P4 = Plot[QNullcline[[1]][[1]][[2]], {z, 0, 10}, PlotStyle -> Red];

P5 = StreamPlot[{v*(z - Q)*(w^2 + Q^2)/(1 + Q^2) - Q, 
   k - Q}, {Q, 0, 10}, {z, 0, 10}];

Show[P1,P2,P3,P4,P5]

I have two questions:

1.) Did I plot the null clines properly or are they supposed to better match the stream plot?

2.) Is there a way to show that the model is oscillatory in the phase plane diagram?

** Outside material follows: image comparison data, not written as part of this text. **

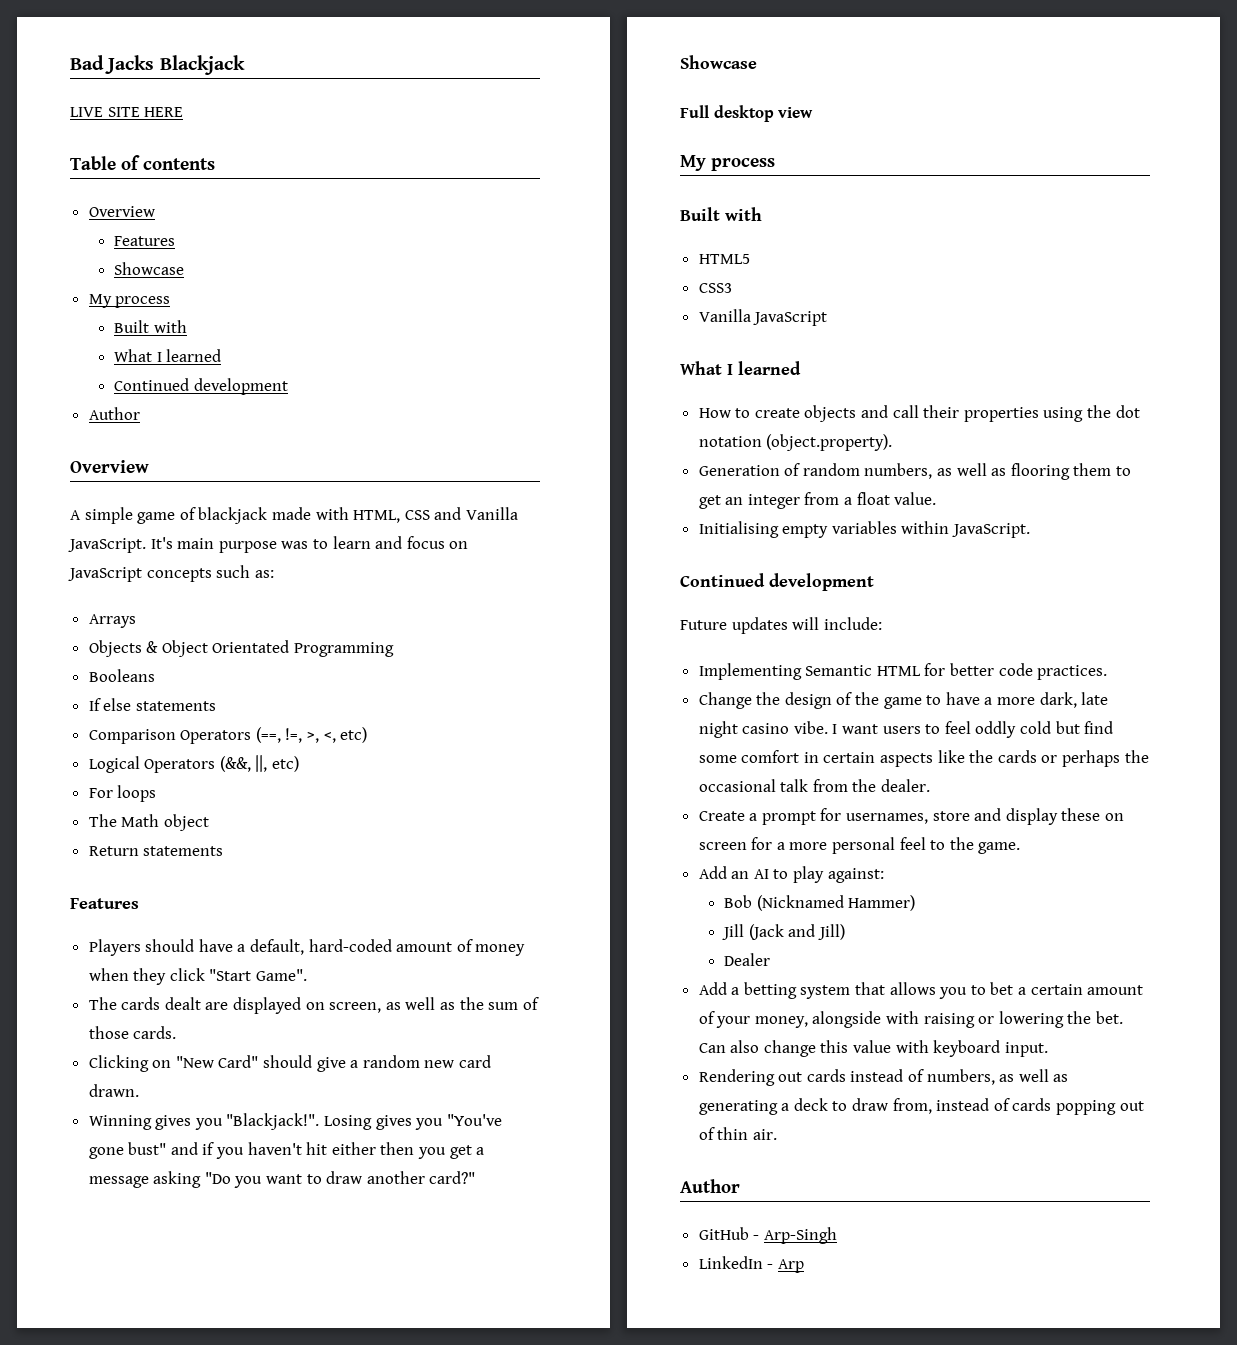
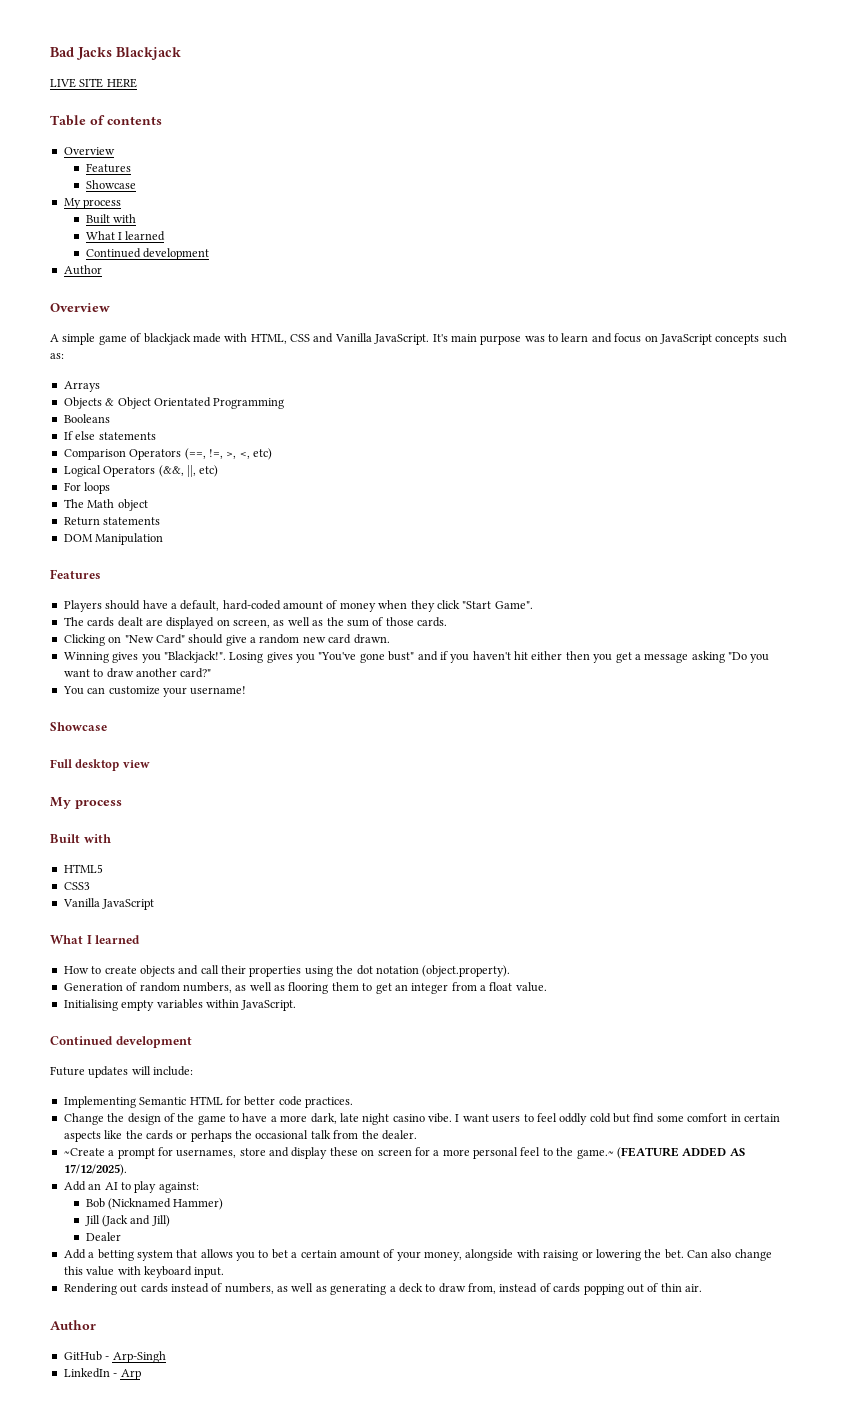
+ DOM Manipulation
+ You can customize your username!
- Create a prompt for usernames, store and display these on screen for a more personal feel to the game.
+ ~Create a prompt for usernames, store and display these on screen for a more personal feel to the game.~ (FEATURE ADDED AS 17/12/2025).

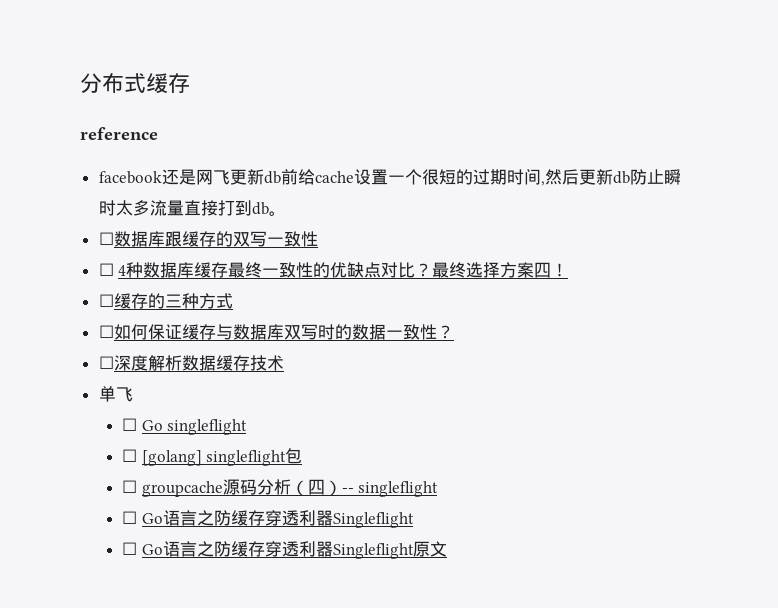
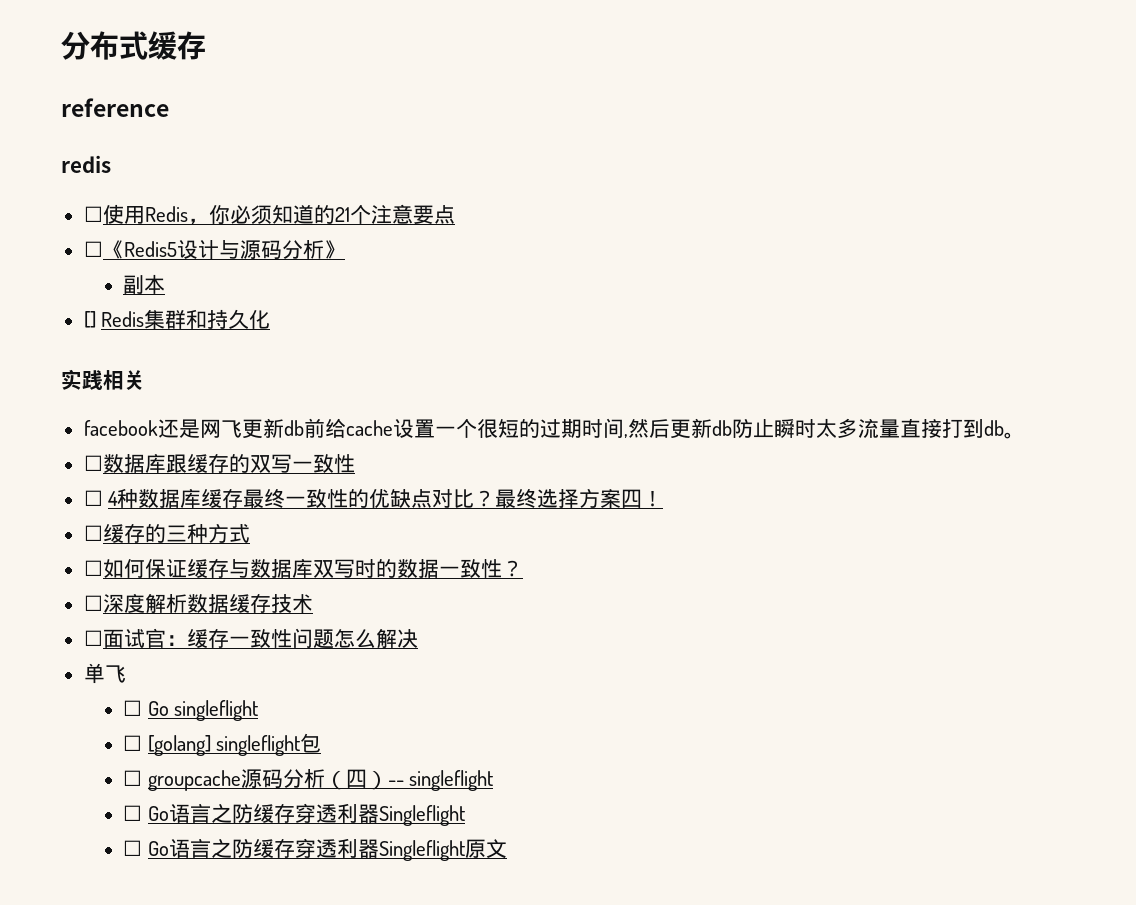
+ redis
+ ☐使用Redis，你必须知道的21个注意要点
+ ☐《Redis5设计与源码分析》
+ 副本
+ [] Redis集群和持久化
+ 实践相关
+ ☐面试官：缓存一致性问题怎么解决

Any help would be greatly appreciated!

Thank you!

Answer 1

update

answer #1:

(* examplary solution to verify streamplot*)
z0 = 10; Q0 = 8;
T = 50;
zQ = NDSolveValue[{Q'[t] == 
v*(z[t] - Q[t])*(w^2 + Q[t]^2)/(1 + Q[t]^2) - Q[t], 
z'[t] == k - Q[t], Q[0] == Q0, z[0] == z0}, {z, Q }, {t, 0, 50}]

Perhaps it's easier using ContourPlot to show the nullclines.

Try

Show[{StreamPlot[{k - Q, v*(z - Q)*(w^2 + Q^2)/(1 + Q^2) - Q}, {z, 0, 
    10}, {Q, -2, 5}, FrameLabel -> {z, Q }]
  , ParametricPlot[Through[zQ[t]], {t, 0, T}, 
   PlotRange -> {{0, 10}, {0, 10}}, PlotStyle -> Red]
   , ContourPlot[{0 == v*(z - Q)*(w^2 + Q^2)/(1 + Q^2) - Q, 
    0 == k - Q}, {z, 0, 10}, {Q, -2, 5}]}]

answer #2:

Phase plane should show closed curves around stable equilibrium points if the model is oscillatory.